“I should probably apologise to her,” said Robin. “I didn’t intend to have my family invade your property.”
“Bel’s probably delighted. She wanted a balanced table.” Edwin managed to swallow the acerbic edge to his own tone before he said, “I see the urge to just rush in headlong runs in the Blyth family.”
“Maud’s been after me to let her go to Newnham College, and she thinks I’m shirking the answer.” He rubbed at his hairline, mussing some brown strands. “She’s right.”
A large part of Edwin wanted to pull the conversation back to practicalities and research, but this felt like one of those discomforts that had to be pushed through in the name of discovery, like the hundreds of times he’d made his own hand spasm painfully while he was working on nerve-spells. Friends, Robin had said. Friends were allowed to discuss things that were important.
“I know what it’s like to want that terribly,” he offered.
“You were probably born with a book in each hand,” said Robin. “I never thought of her as that sort.”
“Maybe she deserves a chance to try.”
Robin’s hand had moved and was resting over Edwin’s ankle. His thumb made two thoughtful circles over the bone there, barely felt through the wool of Edwin’s sock. Edwin’s foot tingled as though waking from sleep. Robin exhaled through his nose and said, “Our parents would never have let her.”
“You don’t talk about your parents much.”
“I am—trying very hard not to speak ill of the dead.”
“Sod that,” said Edwin, clear and low. It startled a laugh from Robin. “You told Mrs. Sutton you were raised by liars.”
Another few slow circles of Robin’s thumb. A shadow flickered in his expression. Edwin wondered, from nowhere, what it would look like if Robin’s heart was breaking. It was a terrible thought to have. He had it anyway.
“I made a pact with Maud,” said Robin after a few heartbeats. “She knocked on my bedroom door one night, after one of Father and Mother’s charity dinners. She’d been lying awake for hours. She asked me if I thought our parents really cared for her. They were so nice to Mrs. Calthorpe tonight, but I heard them talk about her when the Duncans were here last week, saying such awful things. Do you think they talk about me, when I’m not there?” Robin pressed his mouth tight. “I promised her, that night, and she promised me. We made a pact to always say what we meant. Never to lie.”
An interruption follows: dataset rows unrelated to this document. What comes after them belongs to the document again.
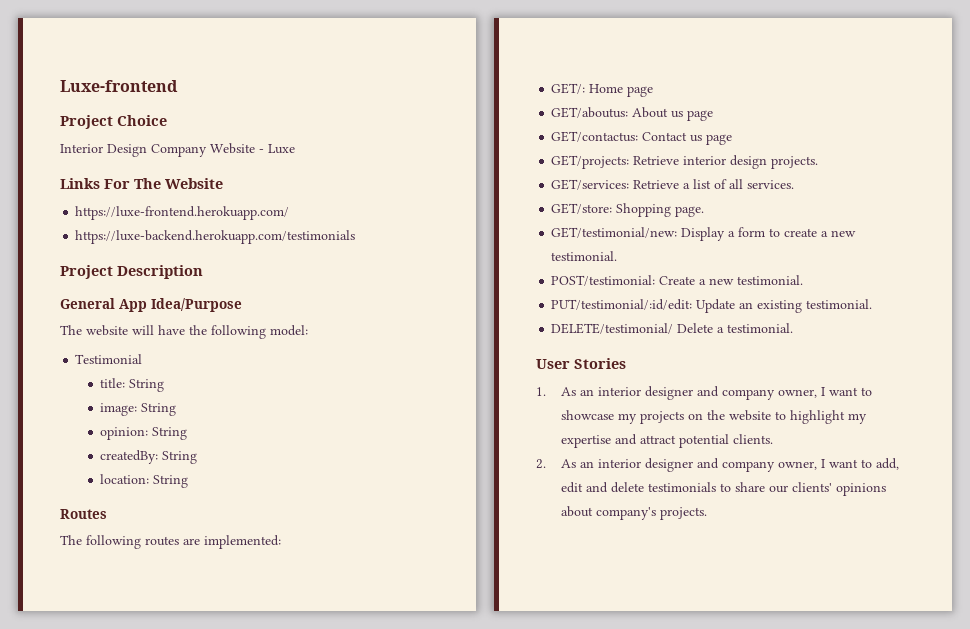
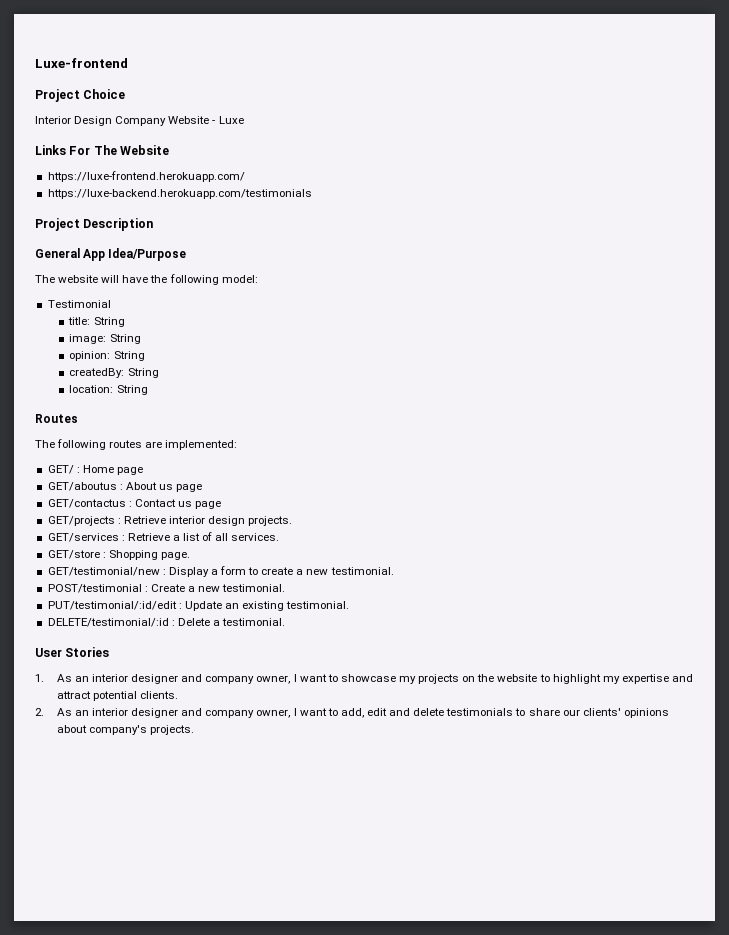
- GET/: Home page
+ GET/ : Home page
- GET/aboutus: About us page
+ GET/aboutus : About us page
- GET/contactus: Contact us page
+ GET/contactus : Contact us page
- GET/projects: Retrieve interior design projects.
+ GET/projects : Retrieve interior design projects.
- GET/services: Retrieve a list of all services.
+ GET/services : Retrieve a list of all services.
- GET/store: Shopping page.
+ GET/store : Shopping page.
- GET/testimonial/new: Display a form to create a new testimonial.
+ GET/testimonial/new : Display a form to create a new testimonial.
- POST/testimonial: Create a new testimonial.
+ POST/testimonial : Create a new testimonial.
- PUT/testimonial/:id/edit: Update an existing testimonial.
+ PUT/testimonial/:id/edit : Update an existing testimonial.
- DELETE/testimonial/ Delete a testimonial.
+ DELETE/testimonial/:id : Delete a testimonial.

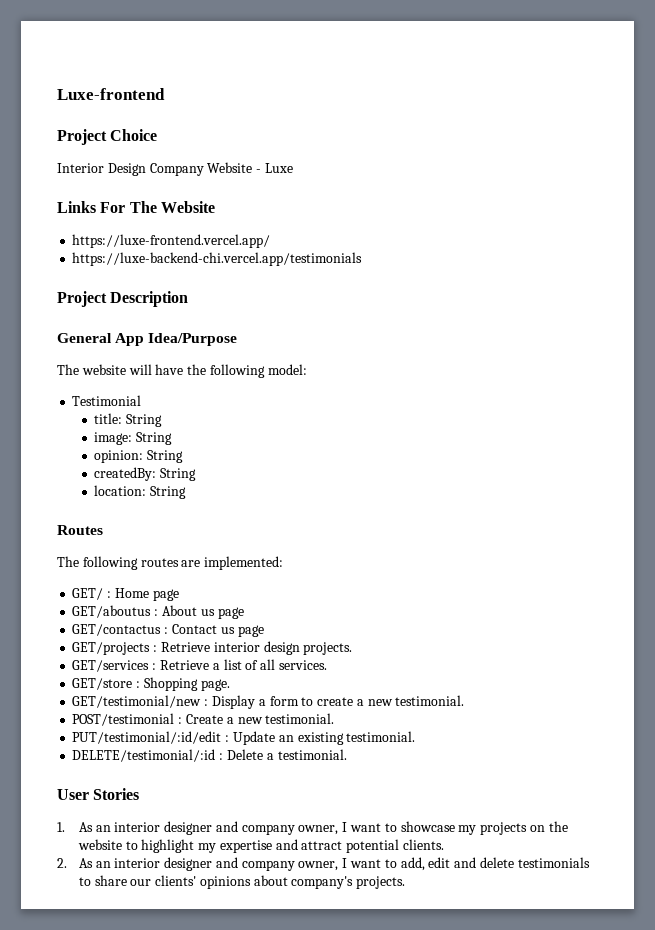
- https://luxe-frontend.herokuapp.com/
- https://luxe-backend.herokuapp.com/testimonials
+ https://luxe-frontend.vercel.app/
+ https://luxe-backend-chi.vercel.app/testimonials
Edwin tried to imagine never lying to his siblings. Never being lied to. The image shivered and collapsed.
“You’re right. I should give Maud a chance, if we can afford it,” said Robin. “I want her to have what she wants out of life.”
“Because you couldn’t?” It seemed the obvious question.
“I don’t mind—no honestly,” with half a smile. “What else was I going to do? I’ve no great gifts. I wasn’t clearly destined for anything in particular.”
“Then why the civil service?” Edwin asked. “If it wasn’t about the wage, to begin with. Why did your parents want that for you?”
“It was the service half that mattered. I doubt they cared a penny about what kind of government work I actually did, so long as they could talk about me as something else they’d donated to the British Empire out of the goodness of their hearts. I thought about the military, but I’d have had to move away from Maudie.”
And he wanted to be there for her. To protect her. It was excruciatingly congruent with everything that Edwin knew of Robin’s character.
Edwin’s leg cramped and he stretched it out, farther into Robin’s half of the window seat. Robin’s hand settled at once on Edwin’s calf, adjusting absently so that Edwin’s ankle lay across his thighs. There was nothing suggestive about the posture, but Edwin’s heart still thumped. He looked at Robin’s fingers, sinking into the memory of the previous evening’s events for a quick, hot moment, like a metal tea infuser held briefly in a pot of water.
He said, not letting himself overthink it, “You turned out very decent, considering how they probably treated you.”
“They didn’t,” said Robin. “Nothing like the way your father spoke about you the first night here. They were cruel to other people, but . . . I honestly think they saw us, me and Maud, as something like that man you cut out of paper. An extension of them.” He spoke as though piecing the thought together for the first time. “Things to be moved around in whatever way would make them appear in the best light. We had to be real to one another, because I don’t think we were real to them.”